* Exercise brief *
Copy each line of the entries that contains the word "none".

* Record excerpts *
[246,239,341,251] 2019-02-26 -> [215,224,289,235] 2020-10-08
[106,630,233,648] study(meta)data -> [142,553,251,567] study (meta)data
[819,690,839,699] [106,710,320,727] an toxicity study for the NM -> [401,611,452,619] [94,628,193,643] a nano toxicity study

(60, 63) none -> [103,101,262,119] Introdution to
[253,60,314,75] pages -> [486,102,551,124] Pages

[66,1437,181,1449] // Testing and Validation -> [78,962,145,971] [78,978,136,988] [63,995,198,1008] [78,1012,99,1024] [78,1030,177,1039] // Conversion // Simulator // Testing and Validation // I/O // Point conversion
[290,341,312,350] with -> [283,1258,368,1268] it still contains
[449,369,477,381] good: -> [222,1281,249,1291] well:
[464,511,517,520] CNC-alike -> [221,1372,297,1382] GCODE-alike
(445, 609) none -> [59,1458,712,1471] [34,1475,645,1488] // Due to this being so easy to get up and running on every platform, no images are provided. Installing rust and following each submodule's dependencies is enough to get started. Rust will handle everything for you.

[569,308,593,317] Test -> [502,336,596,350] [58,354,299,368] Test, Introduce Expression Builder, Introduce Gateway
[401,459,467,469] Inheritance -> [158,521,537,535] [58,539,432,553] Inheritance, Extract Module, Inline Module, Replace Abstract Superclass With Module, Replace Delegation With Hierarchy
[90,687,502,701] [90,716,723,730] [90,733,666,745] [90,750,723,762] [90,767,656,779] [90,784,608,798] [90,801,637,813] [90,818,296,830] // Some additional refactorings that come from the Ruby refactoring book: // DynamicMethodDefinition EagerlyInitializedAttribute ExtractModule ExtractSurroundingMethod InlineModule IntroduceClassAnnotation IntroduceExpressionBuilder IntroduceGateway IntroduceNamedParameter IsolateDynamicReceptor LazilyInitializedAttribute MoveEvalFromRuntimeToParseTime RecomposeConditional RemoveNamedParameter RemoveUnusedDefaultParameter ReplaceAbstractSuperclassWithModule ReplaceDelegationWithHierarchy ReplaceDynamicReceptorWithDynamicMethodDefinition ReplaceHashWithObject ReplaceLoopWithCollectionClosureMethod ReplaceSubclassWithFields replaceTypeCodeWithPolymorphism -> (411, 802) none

* Solution below *
(60, 63) none -> [103,101,262,119] Introdution to
(445, 609) none -> [59,1458,712,1471] [34,1475,645,1488] // Due to this being so easy to get up and running on every platform, no images are provided. Installing rust and following each submodule's dependencies is enough to get started. Rust will handle everything for you.
[90,687,502,701] [90,716,723,730] [90,733,666,745] [90,750,723,762] [90,767,656,779] [90,784,608,798] [90,801,637,813] [90,818,296,830] // Some additional refactorings that come from the Ruby refactoring book: // DynamicMethodDefinition EagerlyInitializedAttribute ExtractModule ExtractSurroundingMethod InlineModule IntroduceClassAnnotation IntroduceExpressionBuilder IntroduceGateway IntroduceNamedParameter IsolateDynamicReceptor LazilyInitializedAttribute MoveEvalFromRuntimeToParseTime RecomposeConditional RemoveNamedParameter RemoveUnusedDefaultParameter ReplaceAbstractSuperclassWithModule ReplaceDelegationWithHierarchy ReplaceDynamicReceptorWithDynamicMethodDefinition ReplaceHashWithObject ReplaceLoopWithCollectionClosureMethod ReplaceSubclassWithFields replaceTypeCodeWithPolymorphism -> (411, 802) none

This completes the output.